Figure 2: unoptimised renders from ARPA-E costing study, 2020, showing different fusion concepts across MFE, IFE and MIF.


How it Works


The framework follows a general flow from physics to economics: physics inputs and global assumptions feed a power balance; that drives geometry, equipment sizing, and layout; and those intermediate quantities then roll up into standardised cost accounts and an estimated (preliminary) LCOE. The final report supplements the outputs with the models and references needed to trace assumptions back to sources.


A major design choice is the use of standardised cost account categories. Each generated report follows the same major sections and taxonomy, enabling cross-concept comparability across magnetic fusion energy (MFE), inertial fusion energy (IFE), and magneto-inertial fusion (MIF): one top-level structure, consistently applied.



Figure 3: standardised cost categories used in the Costing Framework for Fusion. Image credit: Simon Woodruff


This accounting structure draws on three major sources: IAEA methodology, the GEN-IV Economics Modelling Working Group (G4EMWG), and Geoffrey Rothwell’s Economics of Nuclear Power. Importantly, the paper emphasises that the point is not to hide fusion inside fission accounting, but to use a vetted, standards-aligned structure while making fusion-specific departures explicit at the subsystem level, preserving comparability without losing the reality of fusion cost drivers.


This costing capability has been implemented into NuPlant at nTtau Digital and used to support multiple private fusion companies by tailoring the analysis to their specific concept.


Application Access and Outputs


Check out this link to generate your very own comprehensive costing report.

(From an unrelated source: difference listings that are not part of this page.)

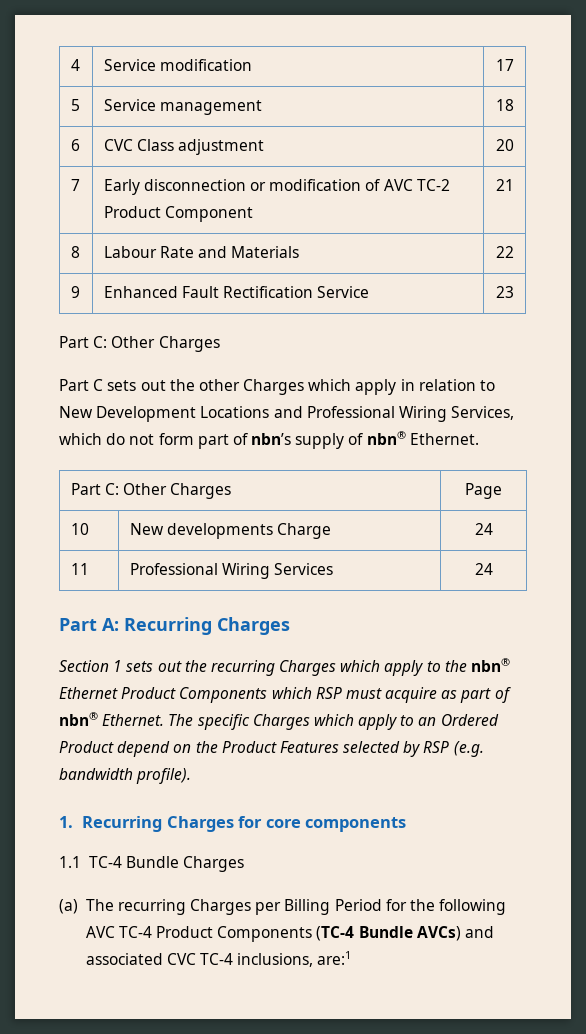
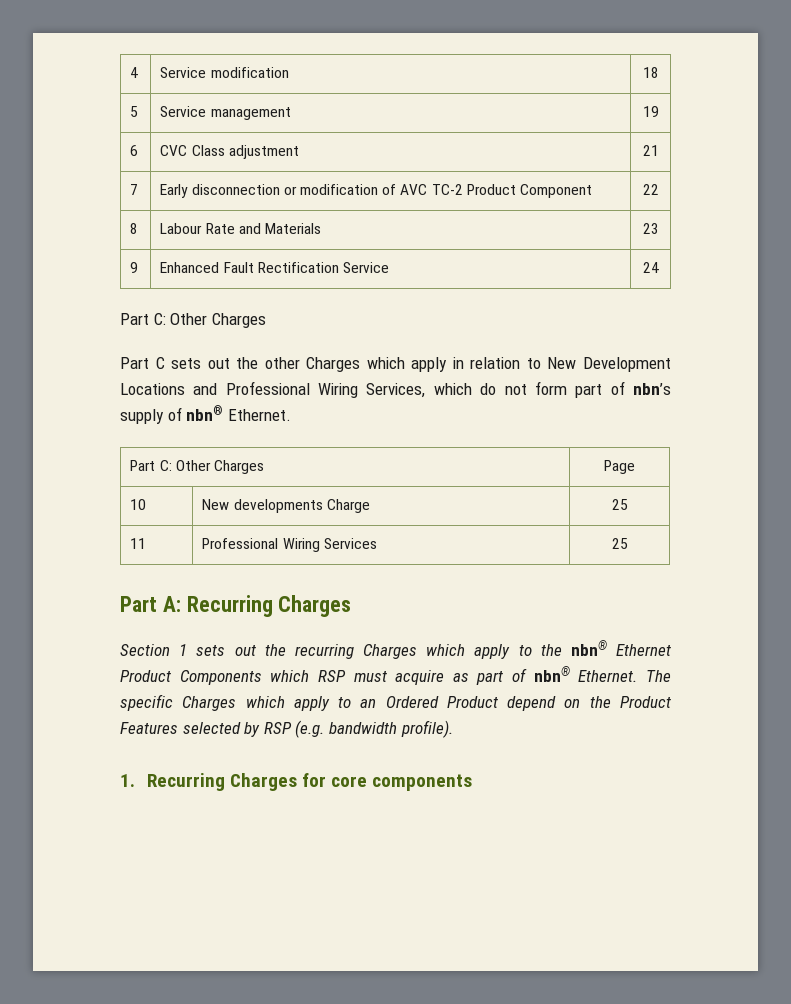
- 4 | Service modification | 17
+ 4 | Service modification | 18
- 5 | Service management | 18
+ 5 | Service management | 19
- 6 | CVC Class adjustment | 20
+ 6 | CVC Class adjustment | 21
- 7 | Early disconnection or modification of AVC TC-2 Product Component | 21
+ 7 | Early disconnection or modification of AVC TC-2 Product Component | 22
- 8 | Labour Rate and Materials | 22
+ 8 | Labour Rate and Materials | 23
- 9 | Enhanced Fault Rectification Service | 23
+ 9 | Enhanced Fault Rectification Service | 24
- 10 | New developments Charge | 24
+ 10 | New developments Charge | 25
- 11 | Professional Wiring Services | 24
+ 11 | Professional Wiring Services | 25
- 1.1 TC-4 Bundle Charges
- (a) The recurring Charges per Billing Period for the following AVC TC-4 Product Components (TC-4 Bundle AVCs) and associated CVC TC-4 inclusions, are:1

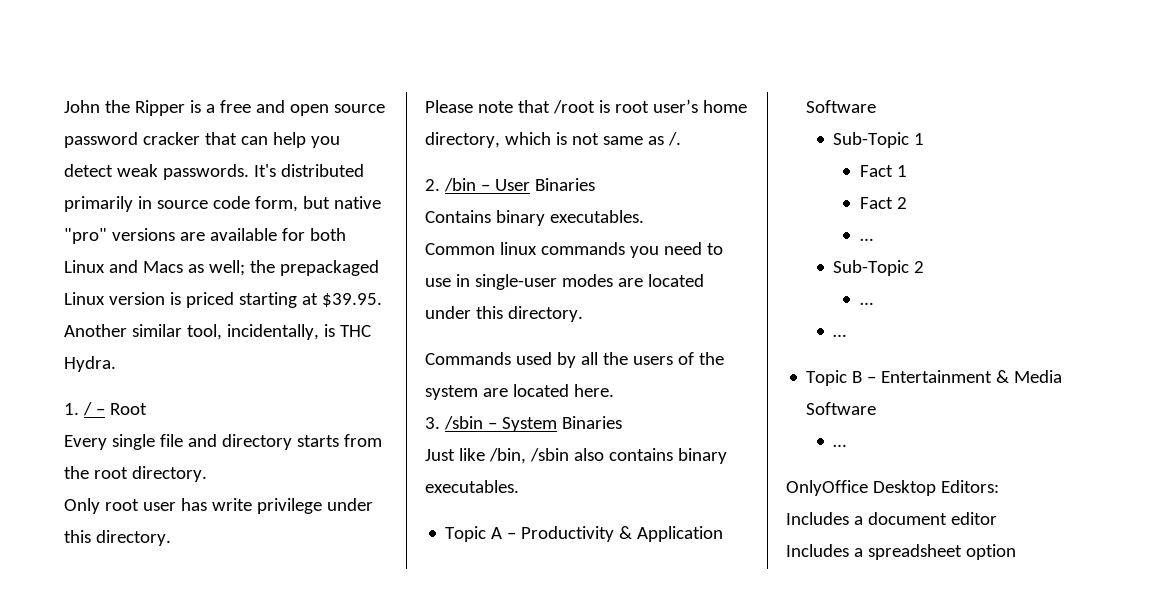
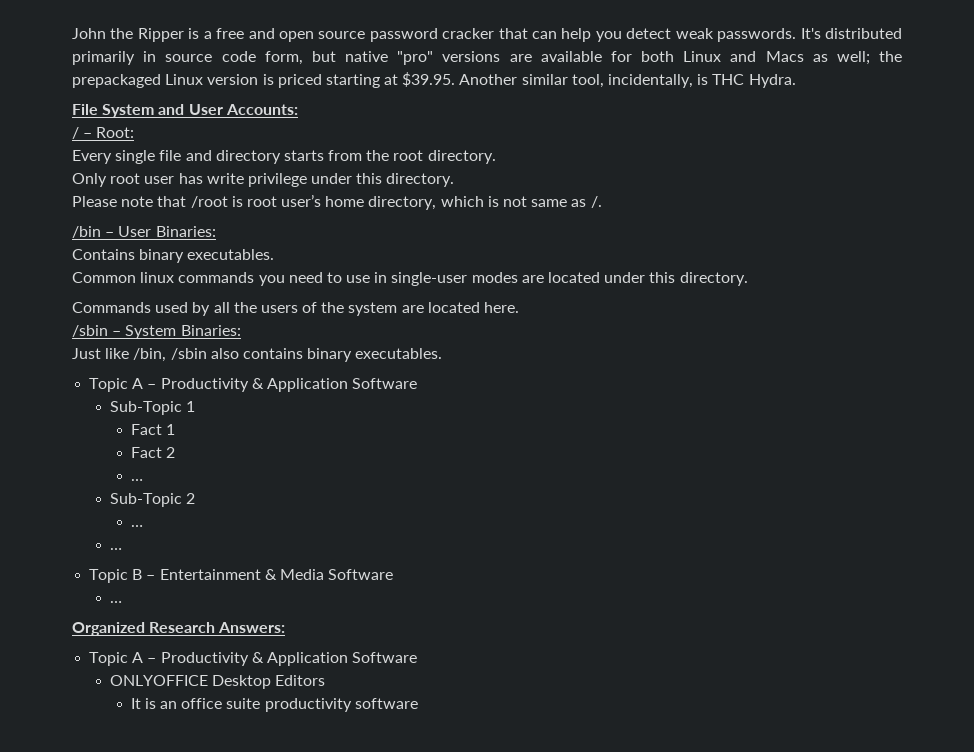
- 1. / – Root
+ File System and User Accounts:
+ / – Root:
- 2. /bin – User Binaries
+ /bin – User Binaries:
- 3. /sbin – System Binaries
+ /sbin – System Binaries:
- OnlyOffice Desktop Editors:
- Includes a document editor
- Includes a spreadsheet option
+ Organized Research Answers:
+ Topic A – Productivity & Application Software
+ ONLYOFFICE Desktop Editors
+ It is an office suite productivity software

The report includes a cost-accounting table with high-level totals and detailed breakdowns (including total capital cost, direct costs, and reactor plant equipment costs), and it visualises key cost categories so users can quickly see which components dominate. The final output is a preliminary LCOE, intended to progress in parallel with technology and improved realism.


Two key tables are provided in the report:

  • A Cost Accounting Structure (CAS) table: includes a hierarchical breakdown of capital costs. Sub-accounts (for example, first wall & blanket) allow detailed tracking, and the table reports both absolute cost and percent of total capital cost.

  • A Power Accounting table: a full power-flow breakdown from fusion output through conversion and recirculating loads to net electric power, including metrics like scientific/engineering Q and recirculating power fraction.


Structure and traceability are as important as the numbers: the framework is built so assumptions can be inspected, updated, and compared cleanly as designs mature.


Safety Inclusion


One of the most important additions, especially as fusion moves toward commercialisation, is the explicit inclusion of safety and re


gulatory drivers within the costing structure. Hazards are identified and mapped onto cost categories using a hazard category index that reflects regulatory importance and consequence severity, translating the highest-index hazards into cost impacts carried through the model.


The report also includes region-dependent safety and licensing components. Regulatory/insurance costs are treated via adaptations of fission premiums into the fusion landscape by weighting the level of safety insurance using prior ARIES studies.


What Does This Mean for Fusion?


If fusion is going to be taken seriously as an energy technology, it needs a common language for costs, one that lets people compare concepts fairly and understand why a number changes when the design changes. This framework is built around that idea; it’s providing a disciplined way to reveal dominant cost drivers and run sensitivity studies, so when someone asks “what will this cost, and why?” the answer isn’t a black box, but a traceable story from design choices all the way to economic outputs.